Apache Cassandra Benefits and Limitations

The features that make Apache Cassandra so appealing include:

  • Fully distributed, peer-to-peer architecture. Apache Cassandra has no single point of failure, so it is well-suited for high-availability applications. It supports multi-datacenter replication, allowing, for example, organizations to store data in the cloud across multiple Amazon Web Services (AWS) availability zones for greater resiliency.
  • Massive and linear scalability. Any number of nodes can be added to (or removed from) any Cassandra cluster in any datacenter, enabling users to reliably store ever-growing amounts of structured and unstructured data.
  • Flexible modeling. Apache Cassandra combines distributed systems technologies from the Amazon Dynamo key-value store and Google’s BigTable column-based data model, making it possible to model complex data structures that would be difficult to model in traditional relational databases.
  • Tunable consistency. Users can configure replication to balance speed and reliability.
  • Open source community. Apache Cassandra users benefit from a large and active community that continues to refine the solution and provides community-based support through a number of websites.

Common uses for Apache Cassandra include storing and analyzing sequentially captured measurements from sensors and application logs and storing key-value data with high availability. This can be very beneficial for use cases such as web-scale applications or IT monitoring, which require counts of high-velocity data.

While powerful, Apache Cassandra has some limitations:

  • It is disk-based, which ultimately limits the speed of some operations because data needs to be written to and read from disks.
  • It does not support ANSI-99 SQL, so running ad-hoc SQL queries is problematic.
  • Apache Cassandra is “eventually consistent,” so transactional data may be lost: a challenge for applications involving high-value transactions.

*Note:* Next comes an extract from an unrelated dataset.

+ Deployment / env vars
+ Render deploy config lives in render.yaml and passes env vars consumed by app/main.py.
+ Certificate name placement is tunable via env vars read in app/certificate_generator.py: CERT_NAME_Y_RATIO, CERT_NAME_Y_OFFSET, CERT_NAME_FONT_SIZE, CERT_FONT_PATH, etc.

Benefits of Using Apache Ignite With Apache Cassandra

Apache Ignite can be deployed as an in-memory computing layer between an organization’s existing data and application layers. An Ignite cluster can be inserted between Apache Cassandra and an existing application layer, providing support for ANSI-99 SQL and ACID transactions for the portion of data held in the Ignite server cluster.

Ad Hoc SQL Queries

Apache Ignite is powered by an ANSI SQL-99-compliant engine, which offers SQL and indexing of the data held in the Ignite cluster. Using the Ignite ODBC/JDBC API, standard SQL commands can be sent to Apache Ignite. Ad-hoc SQL queries can be run on the Cassandra data held in Apache Ignite, providing high-performance, highly flexible SQL for data stored in Apache Cassandra.

ACID Transactions

Apache Ignite offers user-definable transaction guarantees for distributed transactions, which can be adjusted from eventual consistency to strong consistency for ACID transactions. Apache Ignite will write any changes to the in-memory dataset back to Apache Cassandra to maintain consistency between the Cassandra and Ignite datasets.

No Data Remodeling

Adding Apache Ignite does not require the data in an existing Cassandra database to be modified. Apache Ignite can read from Cassandra and other NoSQL databases just as well as it does relational databases. There is also no need to modify the schema, which will migrate directly into Apache Ignite as-is.

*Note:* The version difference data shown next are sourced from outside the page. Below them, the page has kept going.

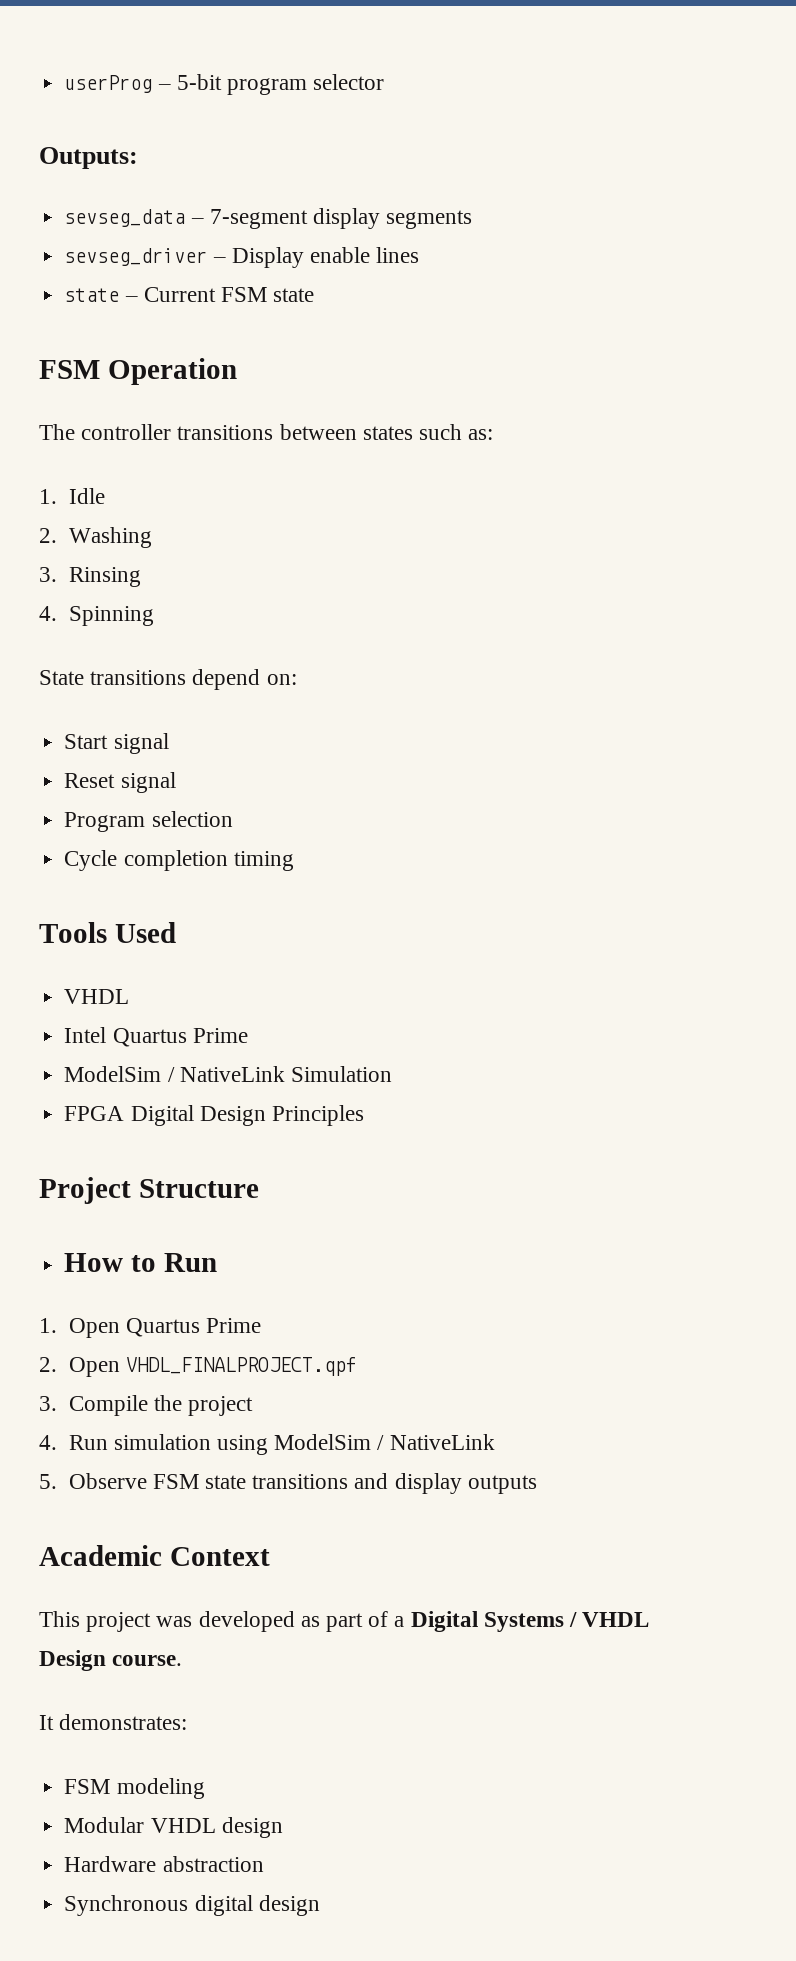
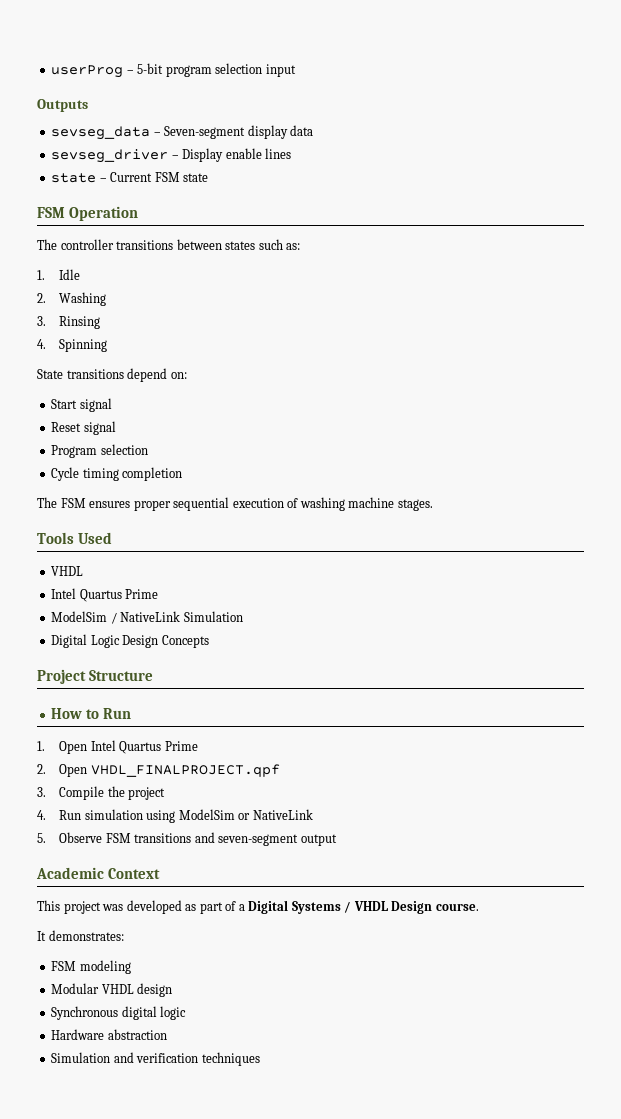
- userProg – 5-bit program selector
- Outputs:
+ userProg – 5-bit program selection input
+ Outputs
- sevseg_data – 7-segment display segments
+ sevseg_data – Seven-segment display data
- Cycle completion timing
+ Cycle timing completion
+ The FSM ensures proper sequential execution of washing machine stages.
- FPGA Digital Design Principles
+ Digital Logic Design Concepts
- 1. Open Quartus Prime
+ 1. Open Intel Quartus Prime
- 4. Run simulation using ModelSim / NativeLink
+ 4. Run simulation using ModelSim or NativeLink
- 5. Observe FSM state transitions and display outputs
+ 5. Observe FSM transitions and seven-segment output
+ Synchronous digital logic
- Synchronous digital design
+ Simulation and verification techniques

Apache Ignite requires no “rip-and-replace,” so it is a convenient solution for organizations with a relational database considering a move to Apache Cassandra that are concerned about having to redo their data model to match Cassandra’s requirements. Instead of remodeling the data for a move directly to Apache Cassandra, an organization can use Apache Ignite on the relational database, change the application to interface with Apache Ignite, and then migrate the relational database to Apache Cassandra. The application will see no difference between the original relational database and Apache Cassandra if it goes through Apache Ignite.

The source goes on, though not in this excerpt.